Method of monitoring for corrosion and a system for performing the method

Abstract

In order to monitor a sealed or sealable space filled more particularly with a liquid for corrosion, more particularly in a heating and cooling circuit comprising a heat storage device in a motor vehicle the pressure in the sealed space is measured and a pressure dependent indication, more particularly in the form of an alarm signal, is produced when a threshold value is exceeded.

Description

BACKGROUND OF THE INVENTION

The invention relates to a method of monitoring for corrosion in sealed and more particularly liquid-filled spaces such as heat storage means and more specifically heating and cooling circuits of motor vehicles and to a system for performing the method.

Without any limitative intent, the invention is to be described with reference to such heating and cooling circuits, which constitute a preferred field of application of the invention, since they are equally suitable also for use in other sealed or sealable spaces where there is a corrosion hazard, such as for instance heat pipes or boilers. The invention may find application in all spaces in which there is a danger of corrosion and more particularly which are substantially filled with a liquid or contain a material which changes between different phases, more particularly between the liquid and the gaseous phase, or a gaseous material having moisture therein.

Modern heating and cooling circuits are hermetically sealed so that in normal operational circumstances the heat transfer medium, which circulates in the circuit and normally contains water, is not able to escape as vapor when its temperature exceeds its boiling point. For extreme situations a pressure relief valve is provided.

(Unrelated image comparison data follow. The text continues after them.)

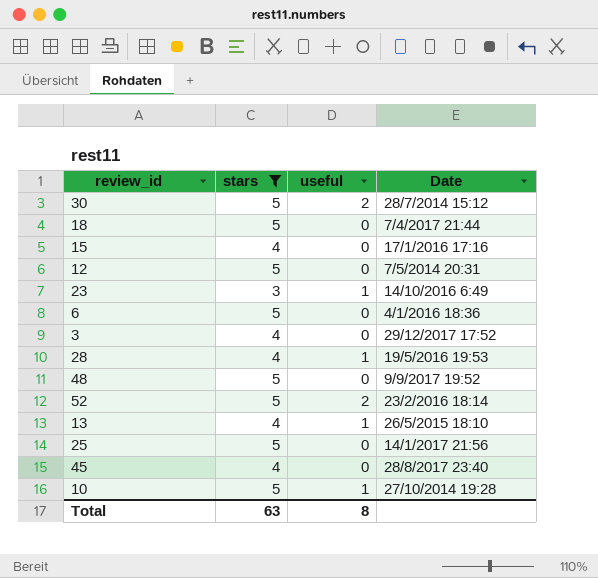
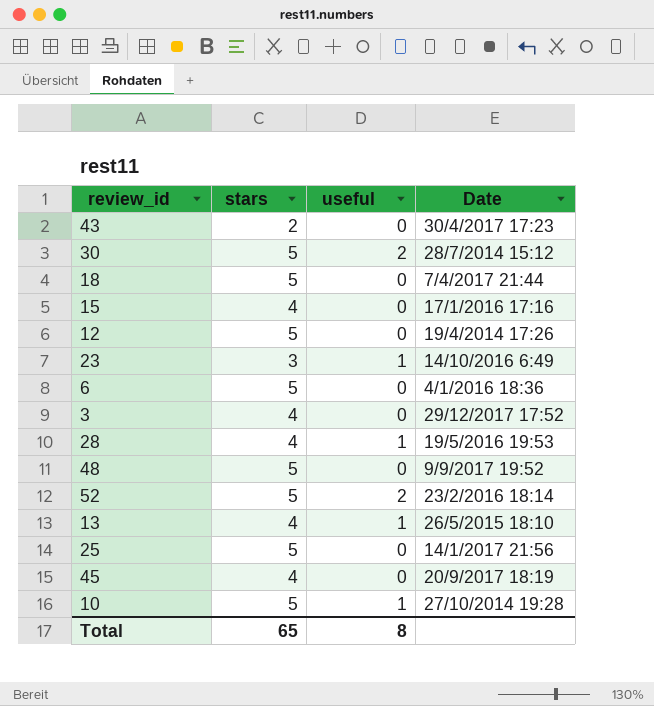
filter: stars != 2 -> none
12 | Date: 7/5/2014 20:31 -> 19/4/2014 17:26
45 | Date: 28/8/2017 23:40 -> 20/9/2017 18:19
Total | stars: 63 -> 65

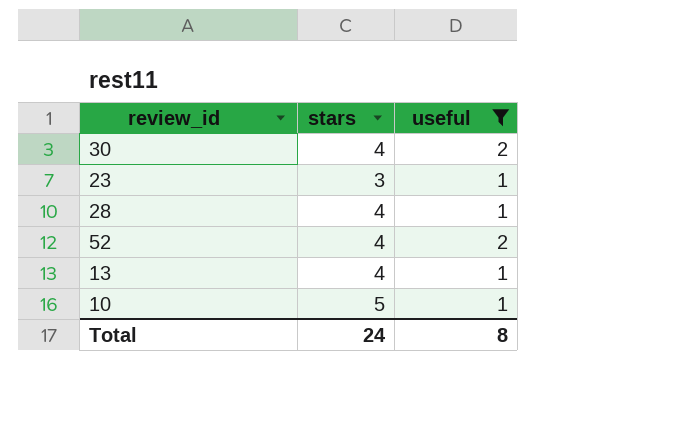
filter: none -> useful != 0
column Date | position: 4 -> none
30 | stars: 5 -> 4
52 | stars: 5 -> 4
Total | stars: 65 -> 24

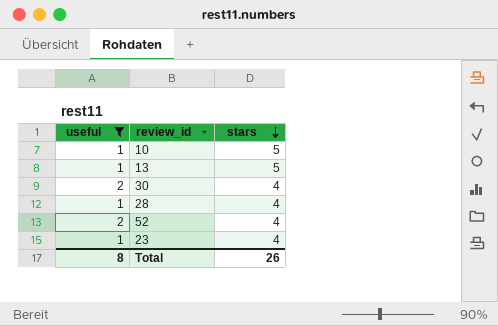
row order: none -> stars descending
column useful | position: 3 -> 1
13 | stars: 4 -> 5
23 | stars: 3 -> 4
Total | stars: 24 -> 26

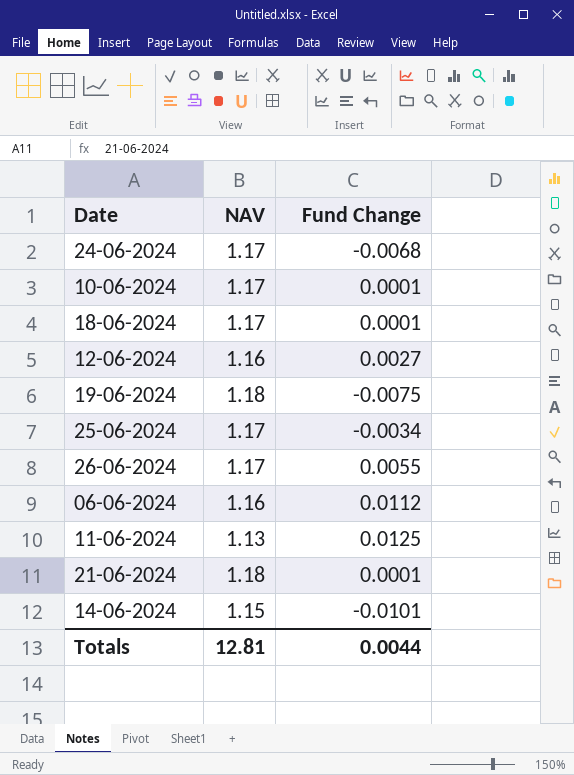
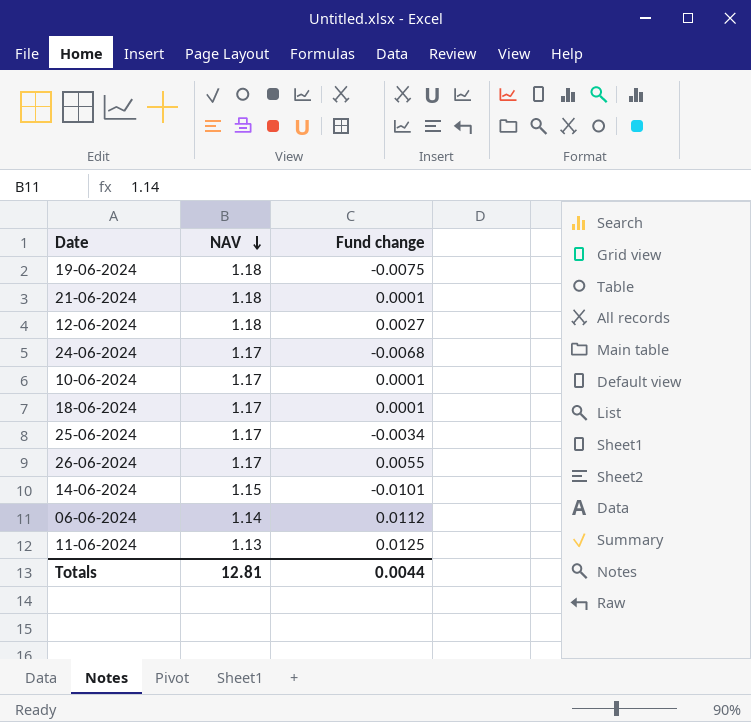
row order: none -> NAV descending
column name: Fund Change -> Fund change
12-06-2024 | NAV: 1.16 -> 1.18
06-06-2024 | NAV: 1.16 -> 1.14

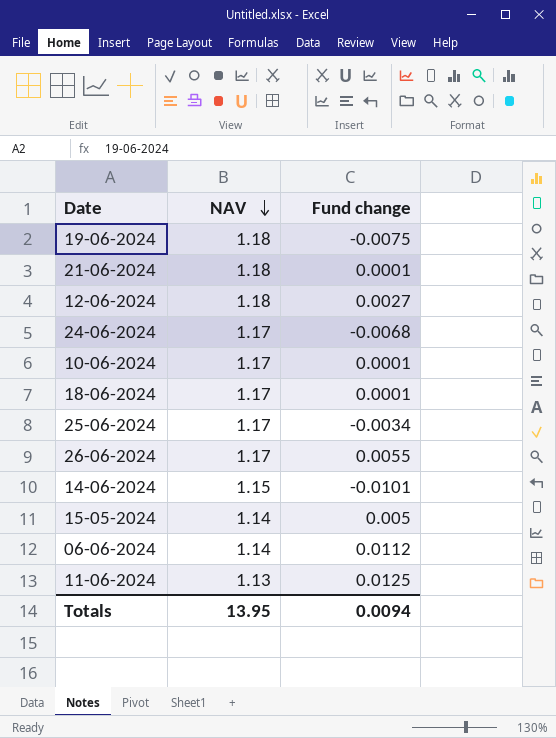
row 15-05-2024: none -> 1.14 | 0.005
Totals | NAV: 12.81 -> 13.95
Totals | Fund change: 0.0044 -> 0.0094

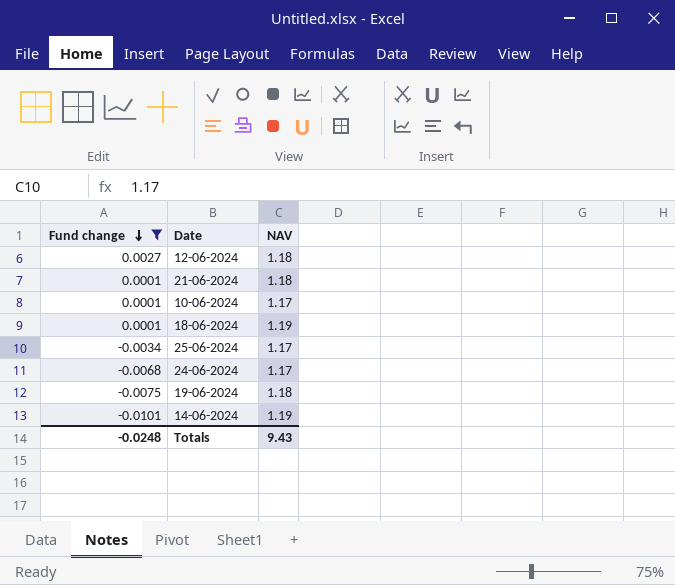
filter: none -> Fund change <= 0.0027
row order: NAV descending -> Fund change descending
column Fund change | position: 3 -> 1
18-06-2024 | NAV: 1.17 -> 1.19
14-06-2024 | NAV: 1.15 -> 1.19
Totals | Fund change: 0.0094 -> -0.0248
Totals | NAV: 13.95 -> 9.43

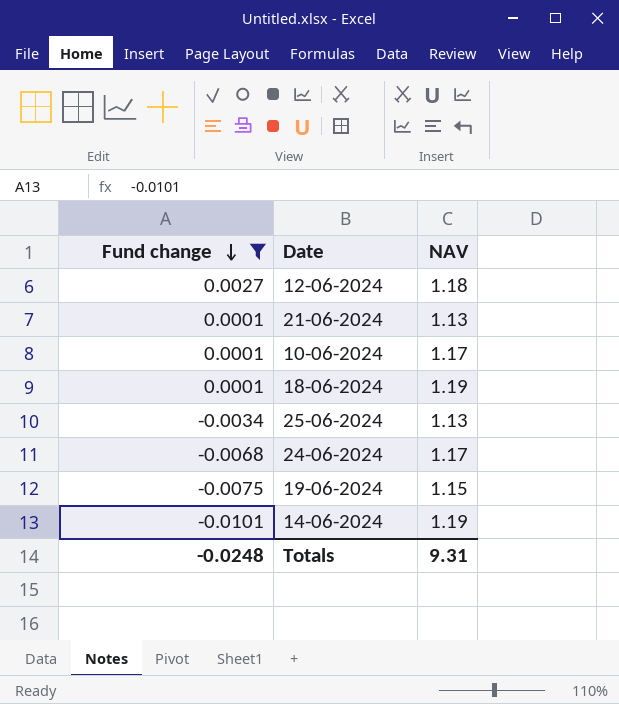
21-06-2024 | NAV: 1.18 -> 1.13
25-06-2024 | NAV: 1.17 -> 1.13
19-06-2024 | NAV: 1.18 -> 1.15
Totals | NAV: 9.43 -> 9.31

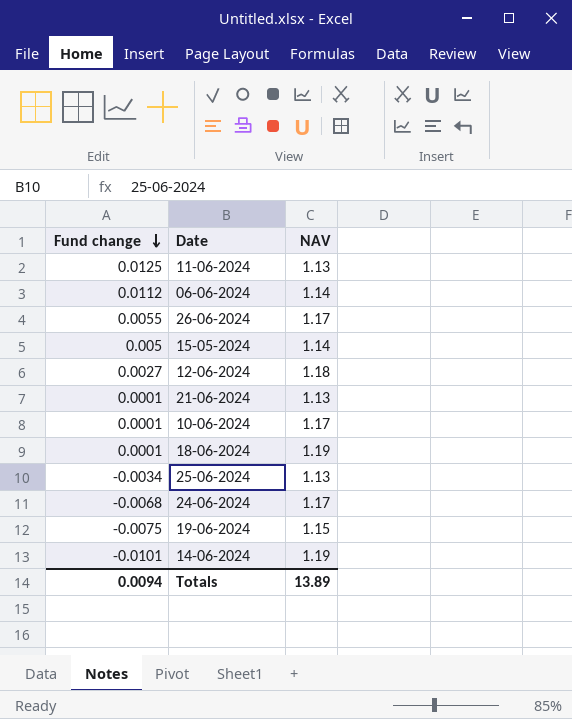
filter: Fund change <= 0.0027 -> none
Totals | Fund change: -0.0248 -> 0.0094
Totals | NAV: 9.31 -> 13.89

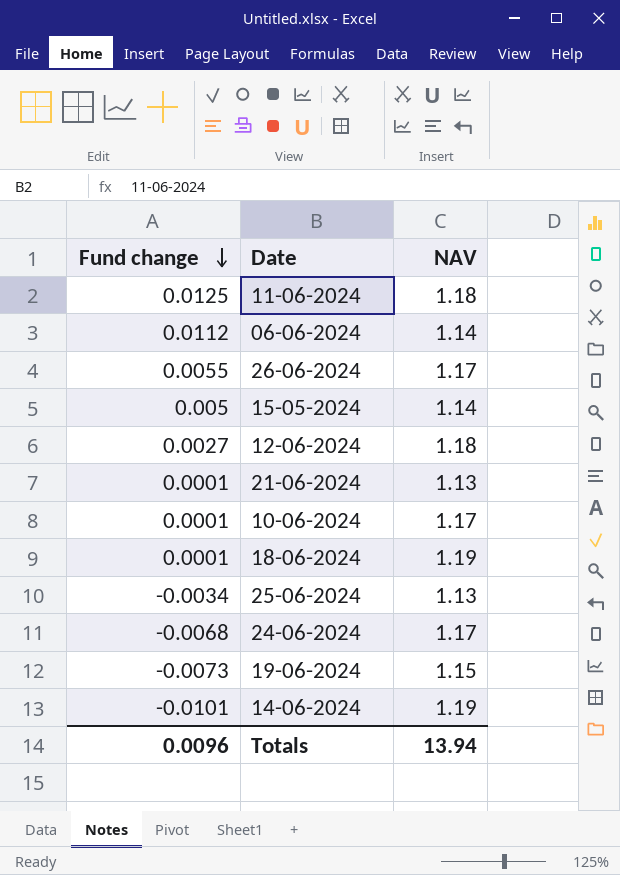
11-06-2024 | NAV: 1.13 -> 1.18
19-06-2024 | Fund change: -0.0075 -> -0.0073
Totals | Fund change: 0.0094 -> 0.0096
Totals | NAV: 13.89 -> 13.94

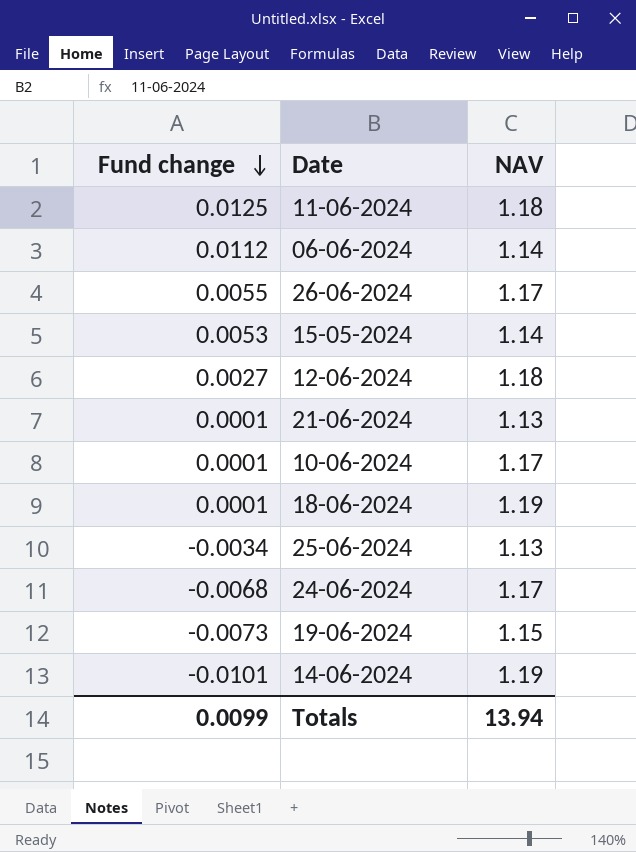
15-05-2024 | Fund change: 0.005 -> 0.0053
Totals | Fund change: 0.0096 -> 0.0099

The heat transfer medium conveys the heat within the engine, from the engine to the vehicle heating system and from the engine to the cooling system. Heat storage means, more particularly in the form of latent heat storage means are incorporated in such heating and cooling circuits in order to store engine heat for operational conditions in which there is a thermal deficit, for instance for starting from cold.

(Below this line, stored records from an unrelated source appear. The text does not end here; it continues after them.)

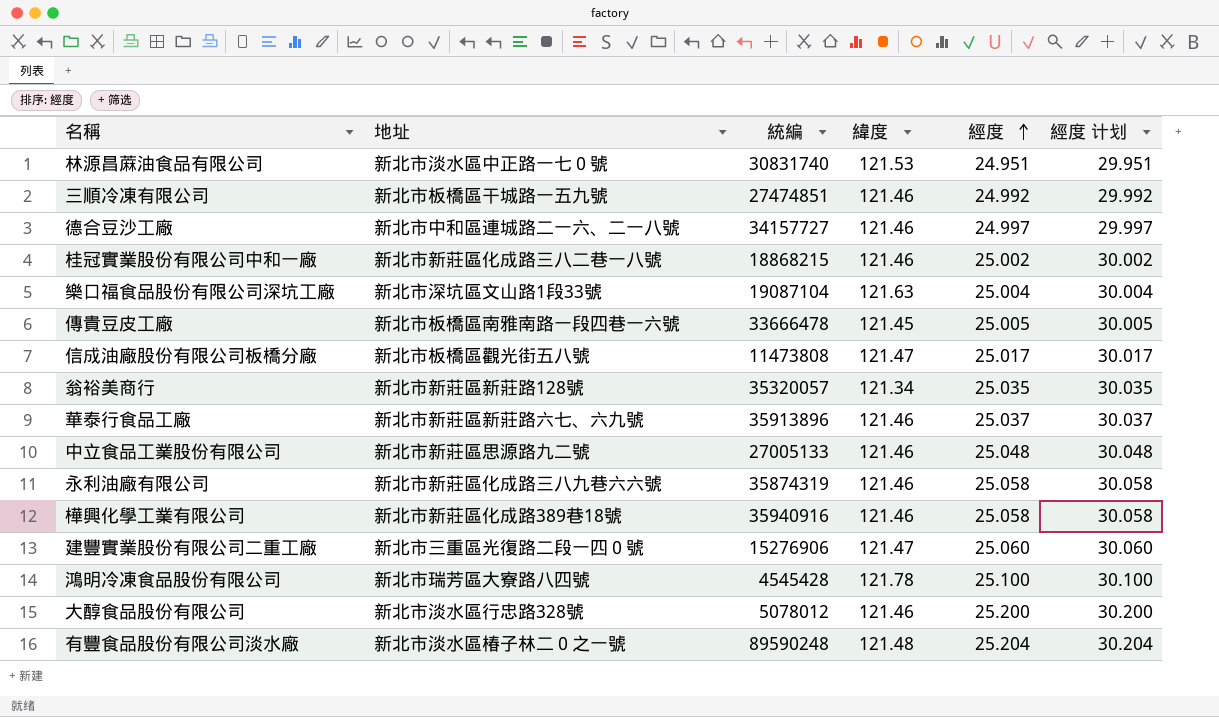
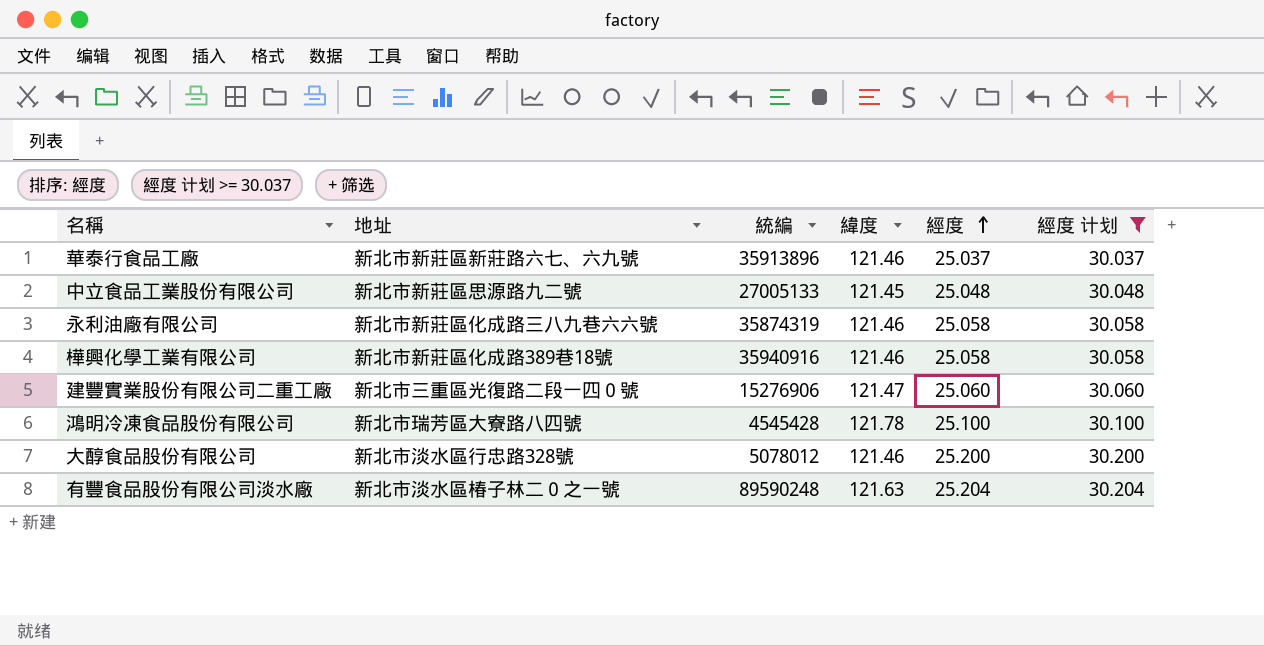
filter: none -> 經度 计划 >= 30.037
中立食品工業股份有限公司 | 緯度: 121.46 -> 121.45
有豐食品股份有限公司淡水廠 | 緯度: 121.48 -> 121.63

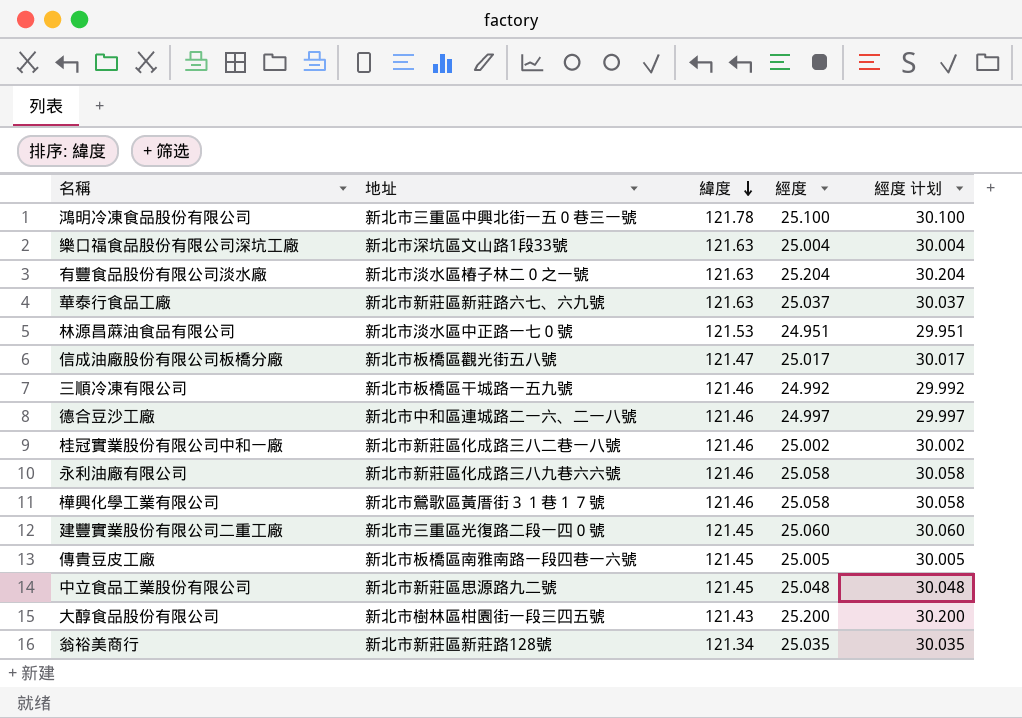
filter: 經度 计划 >= 30.037 -> none
row order: 經度 ascending -> 緯度 descending
column 統編 | position: 3 -> none
鴻明冷凍食品股份有限公司 | 地址: 新北市瑞芳區大寮路八四號 -> 新北市三重區中興北街一五０巷三一號
華泰行食品工廠 | 緯度: 121.46 -> 121.63
樺興化學工業有限公司 | 地址: 新北市新莊區化成路389巷18號 -> 新北市鶯歌區黃厝街３１巷１７號
建豐實業股份有限公司二重工廠 | 緯度: 121.47 -> 121.45
大醇食品股份有限公司 | 地址: 新北市淡水區行忠路328號 -> 新北市樹林區柑園街一段三四五號
大醇食品股份有限公司 | 緯度: 121.46 -> 121.43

The storage material utilized for storing with a high energy density is frequently such as to attack metals, which are employed in heating and cooling circuits, for example aluminum and copper. In the case of leakage of the heat storage material into the heat transfer medium it is possible for the escaping storage material to circulate and to cause corrosion, decomposition and the like so that respective damage will be caused.

Since such corrosion is normally accompanied by the formation of gaseous hydrogen, the pressure within the sealed heating and cooling liquid circuits will increase so that the hoses normally utilized in a part of the circuit will stretch, this leading to difficulties in the regulation of the level and may finally cause the pressure relief valve to open with the consequent loss of the heat transfer medium so that as a further consequence the engine has to be put out of operation.

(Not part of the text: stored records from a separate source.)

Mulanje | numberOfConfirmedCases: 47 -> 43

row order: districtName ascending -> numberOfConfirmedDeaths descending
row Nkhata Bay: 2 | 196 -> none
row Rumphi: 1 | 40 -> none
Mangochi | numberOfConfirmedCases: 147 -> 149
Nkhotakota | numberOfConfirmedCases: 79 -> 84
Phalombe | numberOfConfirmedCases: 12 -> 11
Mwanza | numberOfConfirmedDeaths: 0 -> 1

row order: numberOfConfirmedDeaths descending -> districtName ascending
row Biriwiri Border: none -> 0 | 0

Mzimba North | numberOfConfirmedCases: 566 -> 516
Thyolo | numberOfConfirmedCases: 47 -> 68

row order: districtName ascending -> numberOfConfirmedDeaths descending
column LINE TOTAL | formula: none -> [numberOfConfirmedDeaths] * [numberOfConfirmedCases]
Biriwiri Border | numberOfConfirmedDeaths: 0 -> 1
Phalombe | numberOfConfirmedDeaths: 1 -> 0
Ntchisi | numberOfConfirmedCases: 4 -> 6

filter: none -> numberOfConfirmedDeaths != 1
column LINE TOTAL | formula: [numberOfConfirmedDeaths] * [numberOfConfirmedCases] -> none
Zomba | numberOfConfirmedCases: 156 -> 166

Since the leakage of the heat storage material results in chemical and physical changes in the heat transfer medium, attempts have been made to detect such changes and to use them as leakage indicators. In this respect ionization and changes in the electrical conductivity are more particularly to be mentioned. Such measurements are however only possible with a comparatively large amount of apparatus complexity and are not necessarily conclusive, because the respective readings are inherently subject to large variations and because the sensors may readily be fouled. Furthermore the concentrations of leaked material are subject to considerable local variations so that the location of such sensors is made even more elaborate.

SHORT SUMMARY OF THE PRESENT INVENTION

Accordingly one object of the invention is to devise a method of monitoring for corrosion in sealed spaces and more particularly in spaces filled with liquid, such as heating and cooling circuits, including heat storage means, of motor vehicles, which are such that the method may also be utilized in vehicles economically in order to promptly detect and quickly indicate leakage in such a manner that no damage results and furthermore the possibility of a false alarm being given is reduced to a minimum.

In order to achieve these or other objects to be seen from the following account and from the drawing, in the invention the pressure in the sealed space is measured and a pressure dependent indication thereof is produced; preferably an indication is provided if a threshold is exceeded.

Since the release of hydrogen gas connected with the corrosion leads to a marked increase in pressure and even in the case of quantities of hydrogen as low as a few milligrams causes a distinct increase in pressure, in a sealed space and this pressure occurs at all positions within the space, a simple detection of corrosive leakages is possible.

A still further advantage of the measurement of the pressure is that other conceivable causes for a distinct increase in pressure in such heating and cooling circuits are also indications of considerable damage or of hazardous operational conditions, as for instance damage in the cylinder head gasket, overheating of the engine, etc.

In accordance with a further possible development of the invention for monitoring for corrosion in liquid containing spaces the threshold pressure is above a vapor pressure occurring in the permissible operational range, but is under the opening pressure of any pressure relief valve present. Consequently when the indication occurs that the threshold value has been exceeded one may be certain that there is a condition outside the permissible operational range. In the case of monitoring for corrosion in heating and cooling circuits of motor vehicles including heat storage means, it is possible for the threshold value to be 3 bar absolute.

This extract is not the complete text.